Éramos inocentemente jovens.

Acreditávamos no amor eterno, no amigo pra sempre, na vida infinita, na juventude atemporal.
Ouviamos Vandré enchendo o peito de ar e seguíamos enfrente sem contabilizar os anos.
O minuto era eterno. O tempo parava para ver passar nossa juventude com fúria, beleza e ingenuidade.

A trilha sonora do momento era o nosso combustível.
Embalados pela melodia éramos atores do nosso próprio roteiro imaginário.

Haviam os planos, os sonhos, as conquistas sem metas estabelecidas, o que, aliás, não contabilizávamos era o tempo. Corríamos pela vida como no jardim de nossa casa, tão conhecido era o terreno.

Éramos tão jovens e o beijo era o mensageiro da paixão que vinha embrulhado em abraços, amassos no muro da esquina. Tudo resplandecia. A felicidade era nossa droga predileta, o nosso vício inconfessável.

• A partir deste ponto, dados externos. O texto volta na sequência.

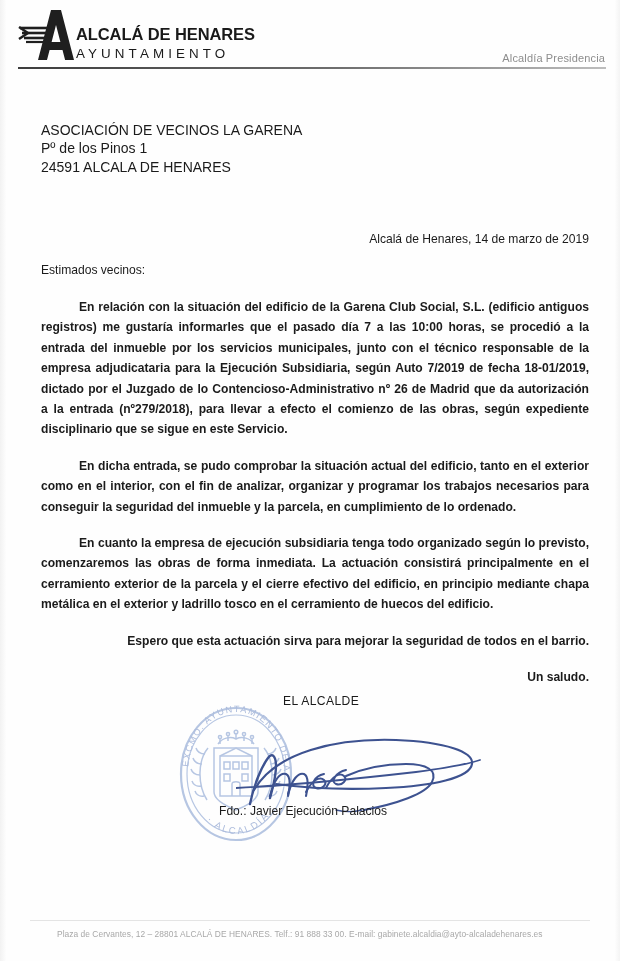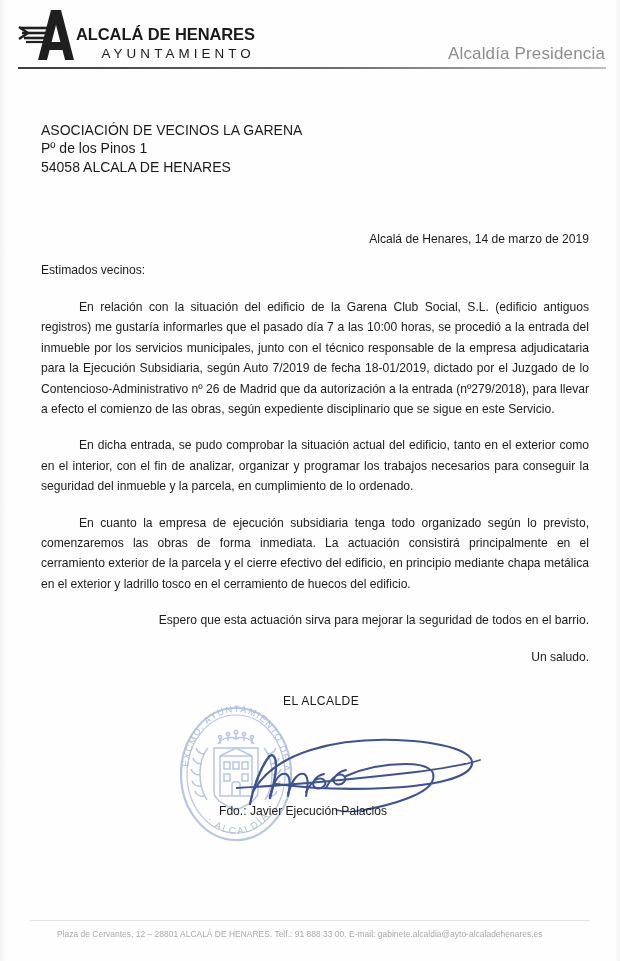"AYUNTAMIENTO" .logo-line2 { text-align: right -> none }
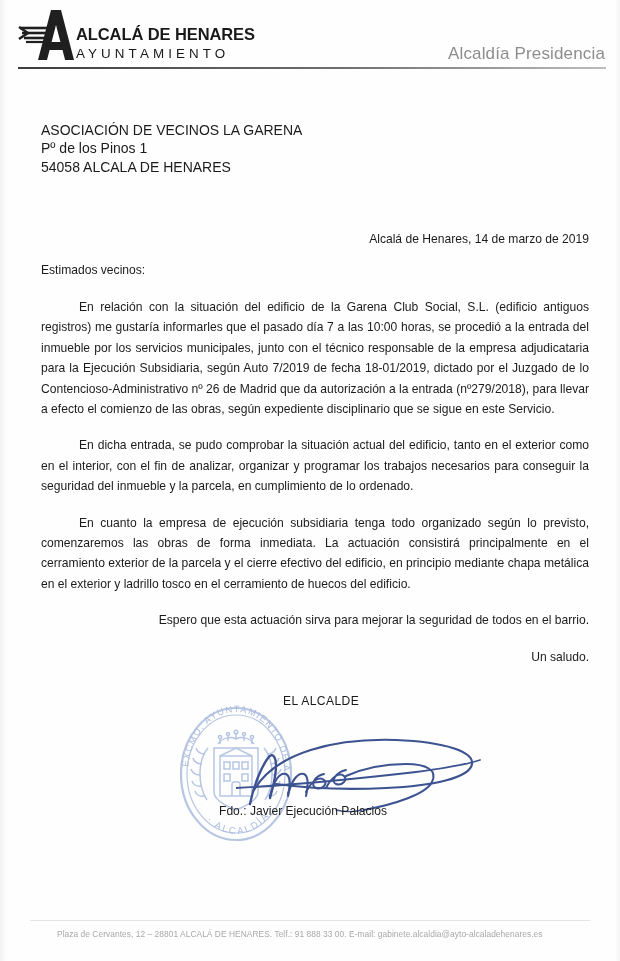"Alcaldía Presidencia" .header-dept { font-size: 17px -> 11px; top: 44px -> 52px }
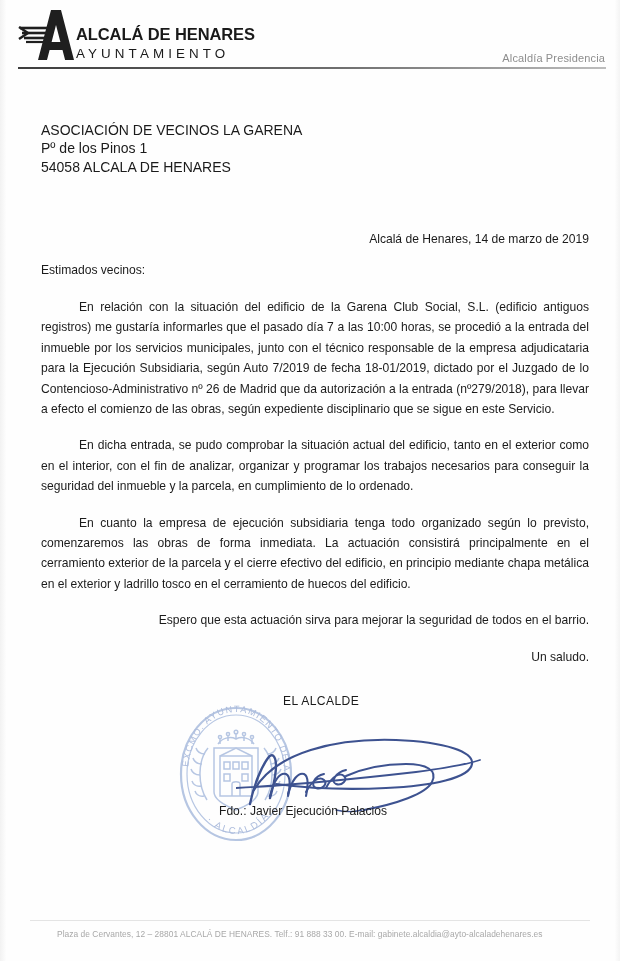"54058 ALCALA DE HENARES" div { text: 54058 -> 24591 }
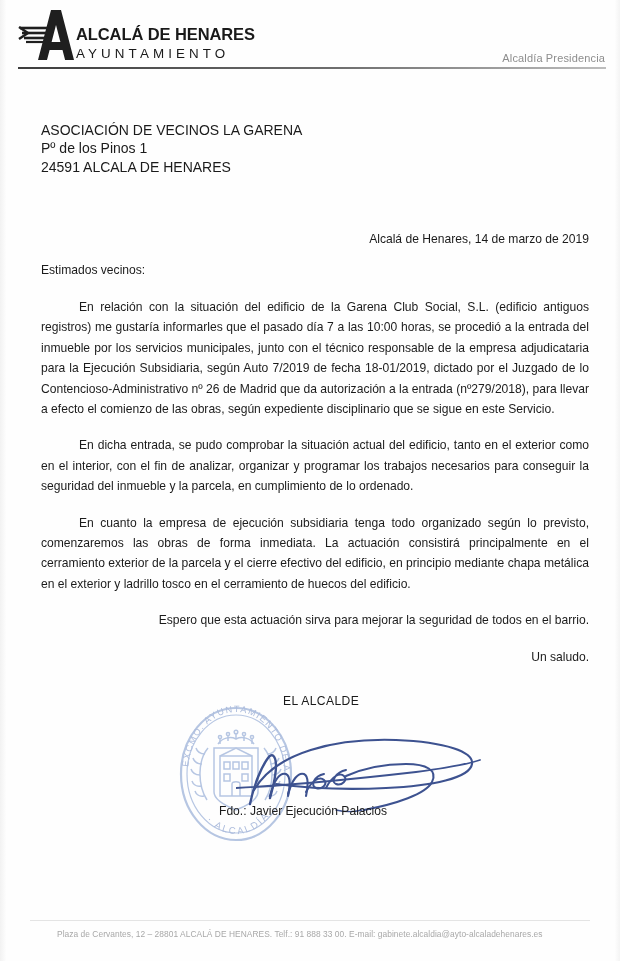"En relación con la situación" .para { font-weight: none -> bold }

Sempre um novo motivo para comemorar. Um sentimento novo para desvendar. Um novo amigo, um novo lugar, um outro pôr do sol para apreciar. Éramos tão jovens que a juventude se perpetuava a cada nascer do sol.

Éramos os donos do melhor amigo, da melhor festa, da melhor história, da maior paixão. A intensidade do nosso viver era tanta e tão pouca que nem me lembro mais o tempo que percorri.

Ao acordar hoje, não precisei me olhar no espelho para me sentir, aos cinquenta e dois anos, ouvindo a mesma trilha sonora sem me dar conta se estava no presente, no futuro, ou ainda adormecida no passado. Apenas percebi que éramos tão jovens!

São Paulo - Ago/2007 Sem revisão

Ponto Final



Dei a você o melhor de mim: meu amor, amizade e lealdade.
Com você reparti os melhores anos, o carinho e o sonho.
Fiz de você meu companheiro certo, amigo predileto; meu parceiro, meu herói, meu doce guerreiro.
Você foi embora assim: sem amizade, sem lealdade, sem amor por mim.
Apenas me legou um robe e um pulôver de tricô; minha vida você levou.
Parti sem palavras, sem um abraço, sem um muito obrigado.
Sem ouvir um nada, voltei pela mesma estrada que juntou você a mim.